> Activity
Only the text of the entries below should be returned, exactly as given, without pictures.

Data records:
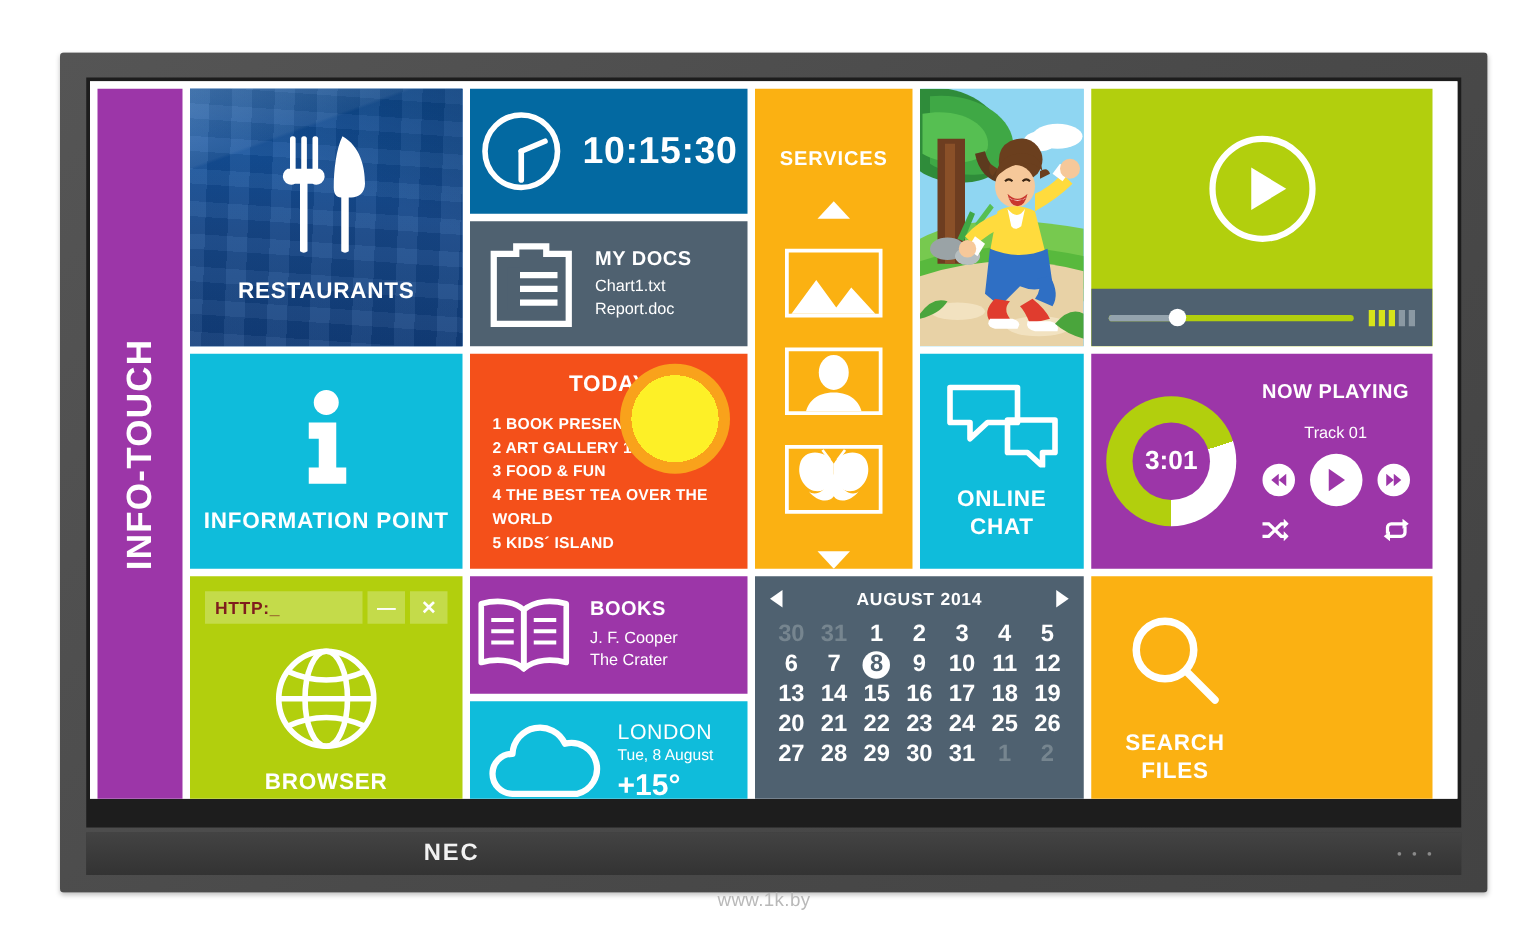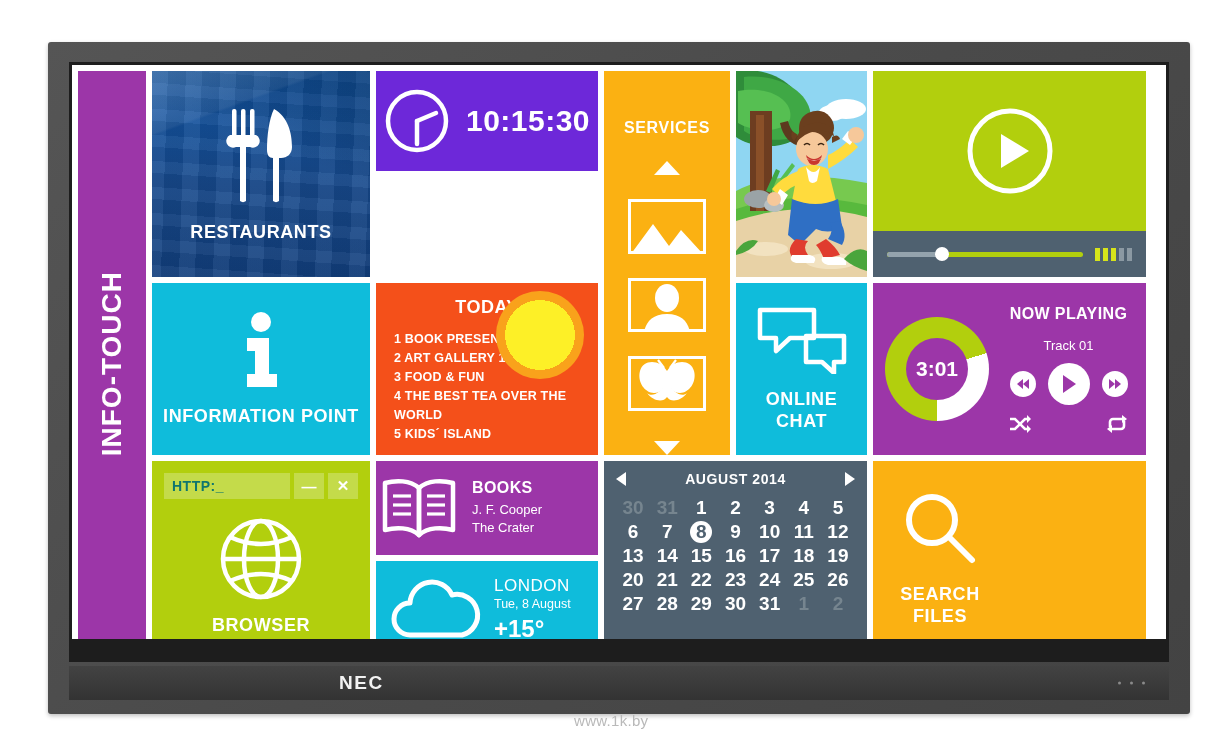--- a/index.html
+++ b/index.html
@@ -101,34 +101,34 @@
   #tile-browser {
     grid-column: 2; grid-row: 3;
     background: #b2cf0d;
     display: flex; flex-direction: column; align-items: center;
   }
   #browser-titlebar {
     width: calc(100% - 24px); margin: 12px 12px 0; height: 26px;
     display: flex; align-items: stretch;
   }
   #browser-url {
-    flex: 1; background: #c4db4a; color: #0f766e; font-weight: bold; font-size: 14px;
+    flex: 1; background: #c4db4a; color: #7f1d1d; font-weight: bold; font-size: 14px;
     display: flex; align-items: center; padding-left: 8px; letter-spacing: .5px;
   }
   .win-btn {
     width: 30px; background: #c4db4a; color: #fff; margin-left: 4px;
     display: flex; align-items: center; justify-content: center; font-size: 15px; font-weight: bold;
   }
   #browser-icon { margin-top: 18px; }
   #browser-caption { margin-top: 14px; }
 
   
   #tile-clock {
     grid-column: 3; grid-row: 1; height: 100px;
-    background: #6d28d9;
+    background: #0369a1;
     display: flex; align-items: center; justify-content: center; gap: 16px;
   }
   #clock-time { color: #fff; font-weight: bold; font-size: 30px; letter-spacing: .5px; }
 
   
   #tile-docs {
     position: absolute; left: 0; top: 106px; width: 100%; height: 100px;
     background: #4f6170;
     display: flex; align-items: center; gap: 14px; padding-left: 16px;
   }
@@ -346,20 +346,38 @@
           <div>
             <svg width="66" height="66" viewBox="0 0 66 66">
               <circle cx="33" cy="33" r="29" fill="none" stroke="#fff" stroke-width="4.5"></circle>
               <line x1="33" y1="33" x2="52" y2="25" stroke="#fff" stroke-width="4.5" stroke-linecap="round"></line>
               <line x1="33" y1="33" x2="33" y2="56" stroke="#fff" stroke-width="4.5" stroke-linecap="round"></line>
             </svg>
           </div>
           <div id="clock-time">10:15:30</div>
         </div>
 
+        <div id="tile-docs" class="tile">
+          <div>
+            <svg width="70" height="74" viewBox="0 0 70 74">
+              <g fill="none" stroke="#fff" stroke-width="5">
+                <path d="M3 13 h18 v-6 h24 v6 h18 v56 h-60 z"></path>
+                <line x1="16" y1="30" x2="54" y2="30"></line>
+                <line x1="16" y1="41" x2="54" y2="41"></line>
+                <line x1="16" y1="52" x2="54" y2="52"></line>
+              </g>
+              <rect x="14" y="24" width="10" height="34" fill="#4f6170"></rect>
+            </svg>
+          </div>
+          <div id="docs-text">
+            <div id="docs-title">MY DOCS</div>
+            <div class="docs-file">Chart1.txt</div>
+            <div class="docs-file">Report.doc</div>
+          </div>
+        </div>
       </div>
 
       <div id="tile-today" class="tile">
         <div id="sun"></div>
         <div id="today-title">TODAY</div>
         <ul id="today-list">
           <li>1 BOOK PRESENTATION</li>
           <li>2 ART GALLERY  1ST FLOOR</li>
           <li>3 FOOD &amp; FUN</li>
           <li>4 THE BEST TEA OVER THE WORLD</li>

> Written solution
--- a/index.html
+++ b/index.html
@@ -101,34 +101,34 @@
   #tile-browser {
     grid-column: 2; grid-row: 3;
     background: #b2cf0d;
     display: flex; flex-direction: column; align-items: center;
   }
   #browser-titlebar {
     width: calc(100% - 24px); margin: 12px 12px 0; height: 26px;
     display: flex; align-items: stretch;
   }
   #browser-url {
-    flex: 1; background: #c4db4a; color: #0f766e; font-weight: bold; font-size: 14px;
+    flex: 1; background: #c4db4a; color: #7f1d1d; font-weight: bold; font-size: 14px;
     display: flex; align-items: center; padding-left: 8px; letter-spacing: .5px;
   }
   .win-btn {
     width: 30px; background: #c4db4a; color: #fff; margin-left: 4px;
     display: flex; align-items: center; justify-content: center; font-size: 15px; font-weight: bold;
   }
   #browser-icon { margin-top: 18px; }
   #browser-caption { margin-top: 14px; }
 
   
   #tile-clock {
     grid-column: 3; grid-row: 1; height: 100px;
-    background: #6d28d9;
+    background: #0369a1;
     display: flex; align-items: center; justify-content: center; gap: 16px;
   }
   #clock-time { color: #fff; font-weight: bold; font-size: 30px; letter-spacing: .5px; }
 
   
   #tile-docs {
     position: absolute; left: 0; top: 106px; width: 100%; height: 100px;
     background: #4f6170;
     display: flex; align-items: center; gap: 14px; padding-left: 16px;
   }
@@ -346,20 +346,38 @@
           <div>
             <svg width="66" height="66" viewBox="0 0 66 66">
               <circle cx="33" cy="33" r="29" fill="none" stroke="#fff" stroke-width="4.5"></circle>
               <line x1="33" y1="33" x2="52" y2="25" stroke="#fff" stroke-width="4.5" stroke-linecap="round"></line>
               <line x1="33" y1="33" x2="33" y2="56" stroke="#fff" stroke-width="4.5" stroke-linecap="round"></line>
             </svg>
           </div>
           <div id="clock-time">10:15:30</div>
         </div>
 
+        <div id="tile-docs" class="tile">
+          <div>
+            <svg width="70" height="74" viewBox="0 0 70 74">
+              <g fill="none" stroke="#fff" stroke-width="5">
+                <path d="M3 13 h18 v-6 h24 v6 h18 v56 h-60 z"></path>
+                <line x1="16" y1="30" x2="54" y2="30"></line>
+                <line x1="16" y1="41" x2="54" y2="41"></line>
+                <line x1="16" y1="52" x2="54" y2="52"></line>
+              </g>
+              <rect x="14" y="24" width="10" height="34" fill="#4f6170"></rect>
+            </svg>
+          </div>
+          <div id="docs-text">
+            <div id="docs-title">MY DOCS</div>
+            <div class="docs-file">Chart1.txt</div>
+            <div class="docs-file">Report.doc</div>
+          </div>
+        </div>
       </div>
 
       <div id="tile-today" class="tile">
         <div id="sun"></div>
         <div id="today-title">TODAY</div>
         <ul id="today-list">
           <li>1 BOOK PRESENTATION</li>
           <li>2 ART GALLERY  1ST FLOOR</li>
           <li>3 FOOD &amp; FUN</li>
           <li>4 THE BEST TEA OVER THE WORLD</li>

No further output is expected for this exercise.